TASK BRIEF: The lines in the listing below are to be given again exactly, starting at the line holding "(728, 205) none" and ending at the line holding "[668,974,1093,993] [109,1007,461,1029] and". Do not include pictures.

TASK INPUT:
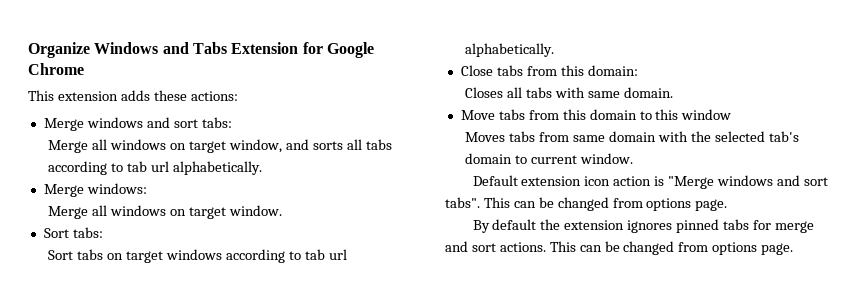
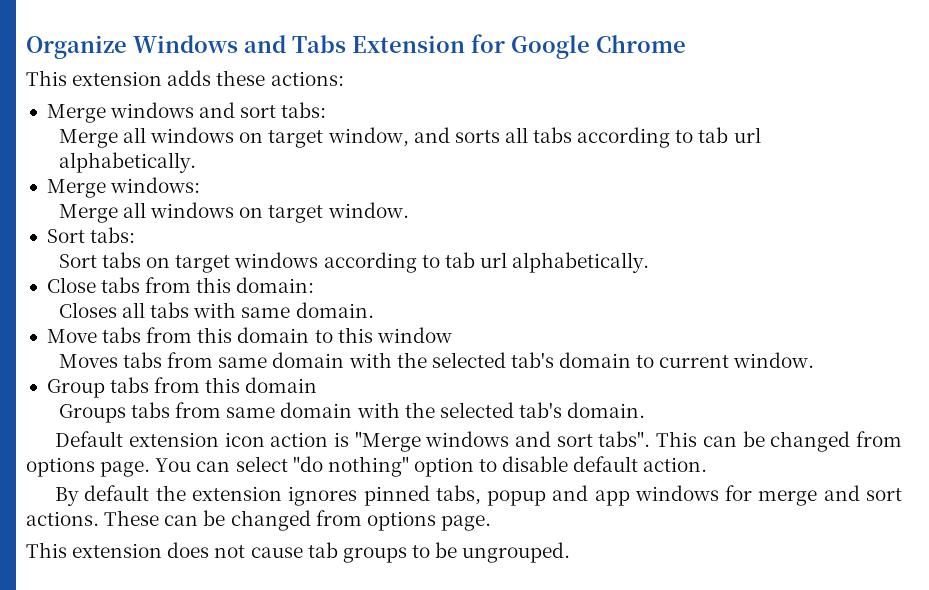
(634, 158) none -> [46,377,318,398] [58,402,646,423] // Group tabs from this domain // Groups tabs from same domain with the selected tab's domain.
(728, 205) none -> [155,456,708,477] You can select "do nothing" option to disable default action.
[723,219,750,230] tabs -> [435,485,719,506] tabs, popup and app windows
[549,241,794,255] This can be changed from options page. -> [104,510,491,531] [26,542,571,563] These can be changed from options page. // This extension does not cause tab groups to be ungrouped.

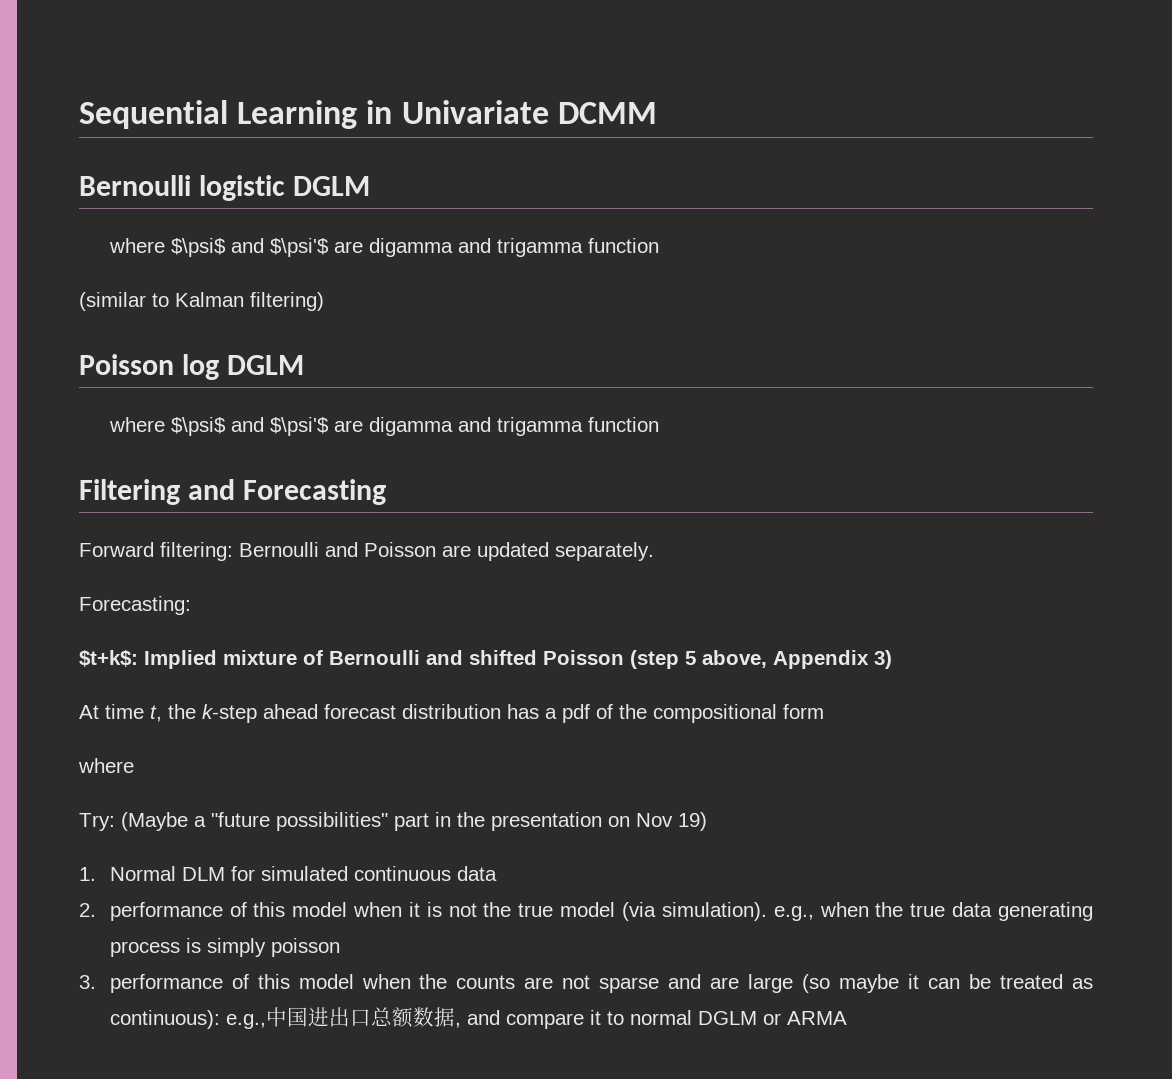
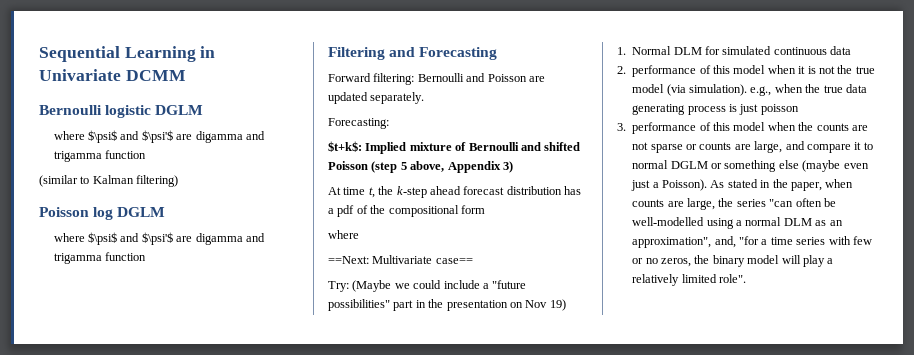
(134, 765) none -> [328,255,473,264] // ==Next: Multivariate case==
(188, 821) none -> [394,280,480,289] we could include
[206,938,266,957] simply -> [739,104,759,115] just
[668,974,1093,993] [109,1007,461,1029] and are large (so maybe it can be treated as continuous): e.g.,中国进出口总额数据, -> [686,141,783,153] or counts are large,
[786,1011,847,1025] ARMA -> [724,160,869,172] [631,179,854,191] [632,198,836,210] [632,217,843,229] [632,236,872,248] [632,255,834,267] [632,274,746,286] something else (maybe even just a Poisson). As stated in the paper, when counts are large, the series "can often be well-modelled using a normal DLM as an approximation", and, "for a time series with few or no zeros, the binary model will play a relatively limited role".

RESPONSE TO THE EXERCISE:
(728, 205) none -> [155,456,708,477] You can select "do nothing" option to disable default action.
[723,219,750,230] tabs -> [435,485,719,506] tabs, popup and app windows
[549,241,794,255] This can be changed from options page. -> [104,510,491,531] [26,542,571,563] These can be changed from options page. // This extension does not cause tab groups to be ungrouped.

(134, 765) none -> [328,255,473,264] // ==Next: Multivariate case==
(188, 821) none -> [394,280,480,289] we could include
[206,938,266,957] simply -> [739,104,759,115] just
[668,974,1093,993] [109,1007,461,1029] and are large (so maybe it can be treated as continuous): e.g.,中国进出口总额数据, -> [686,141,783,153] or counts are large,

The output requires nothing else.